# [Exercise]
After locating "(311, 911) none" in the listing below, copy that line and each one after it exactly, ending with the line that has "[385,901,463,916] Serialize. ->".

# [Raw data]
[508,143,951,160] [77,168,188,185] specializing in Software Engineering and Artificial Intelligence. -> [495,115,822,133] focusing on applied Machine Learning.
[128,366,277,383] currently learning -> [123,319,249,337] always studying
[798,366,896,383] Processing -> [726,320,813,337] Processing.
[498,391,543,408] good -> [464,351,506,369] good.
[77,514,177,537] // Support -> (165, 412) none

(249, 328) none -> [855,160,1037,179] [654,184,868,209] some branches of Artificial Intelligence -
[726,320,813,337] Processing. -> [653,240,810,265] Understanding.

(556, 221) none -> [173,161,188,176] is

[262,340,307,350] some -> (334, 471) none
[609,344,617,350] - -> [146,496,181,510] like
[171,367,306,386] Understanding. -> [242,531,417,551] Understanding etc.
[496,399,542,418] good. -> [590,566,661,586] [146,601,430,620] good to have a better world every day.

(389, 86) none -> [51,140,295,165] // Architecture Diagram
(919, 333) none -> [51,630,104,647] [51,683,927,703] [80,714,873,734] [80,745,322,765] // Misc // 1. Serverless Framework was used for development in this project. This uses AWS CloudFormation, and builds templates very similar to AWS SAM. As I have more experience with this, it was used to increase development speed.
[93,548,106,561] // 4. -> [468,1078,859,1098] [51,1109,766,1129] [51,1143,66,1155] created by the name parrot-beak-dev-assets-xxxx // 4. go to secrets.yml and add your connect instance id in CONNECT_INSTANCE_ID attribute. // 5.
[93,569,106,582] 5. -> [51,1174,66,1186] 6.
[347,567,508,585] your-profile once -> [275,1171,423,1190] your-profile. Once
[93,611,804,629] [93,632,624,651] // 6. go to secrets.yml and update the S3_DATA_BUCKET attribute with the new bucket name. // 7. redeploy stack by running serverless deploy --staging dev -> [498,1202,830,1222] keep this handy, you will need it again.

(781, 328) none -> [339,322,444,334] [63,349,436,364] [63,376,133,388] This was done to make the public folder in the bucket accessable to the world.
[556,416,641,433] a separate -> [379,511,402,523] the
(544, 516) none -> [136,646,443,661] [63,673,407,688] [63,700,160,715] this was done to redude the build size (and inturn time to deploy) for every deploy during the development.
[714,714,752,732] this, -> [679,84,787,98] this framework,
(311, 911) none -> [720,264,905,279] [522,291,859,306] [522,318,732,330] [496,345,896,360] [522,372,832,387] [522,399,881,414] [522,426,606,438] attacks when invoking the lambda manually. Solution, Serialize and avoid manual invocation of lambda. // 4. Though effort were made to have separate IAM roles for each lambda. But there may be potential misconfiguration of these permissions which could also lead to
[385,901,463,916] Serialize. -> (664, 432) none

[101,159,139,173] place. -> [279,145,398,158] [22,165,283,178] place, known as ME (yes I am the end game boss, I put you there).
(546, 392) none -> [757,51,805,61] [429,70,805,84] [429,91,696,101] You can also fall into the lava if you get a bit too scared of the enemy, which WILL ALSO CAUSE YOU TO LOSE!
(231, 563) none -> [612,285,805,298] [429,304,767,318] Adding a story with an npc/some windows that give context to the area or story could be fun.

# [Solution to this problem]
(311, 911) none -> [720,264,905,279] [522,291,859,306] [522,318,732,330] [496,345,896,360] [522,372,832,387] [522,399,881,414] [522,426,606,438] attacks when invoking the lambda manually. Solution, Serialize and avoid manual invocation of lambda. // 4. Though effort were made to have separate IAM roles for each lambda. But there may be potential misconfiguration of these permissions which could also lead to
[385,901,463,916] Serialize. -> (664, 432) none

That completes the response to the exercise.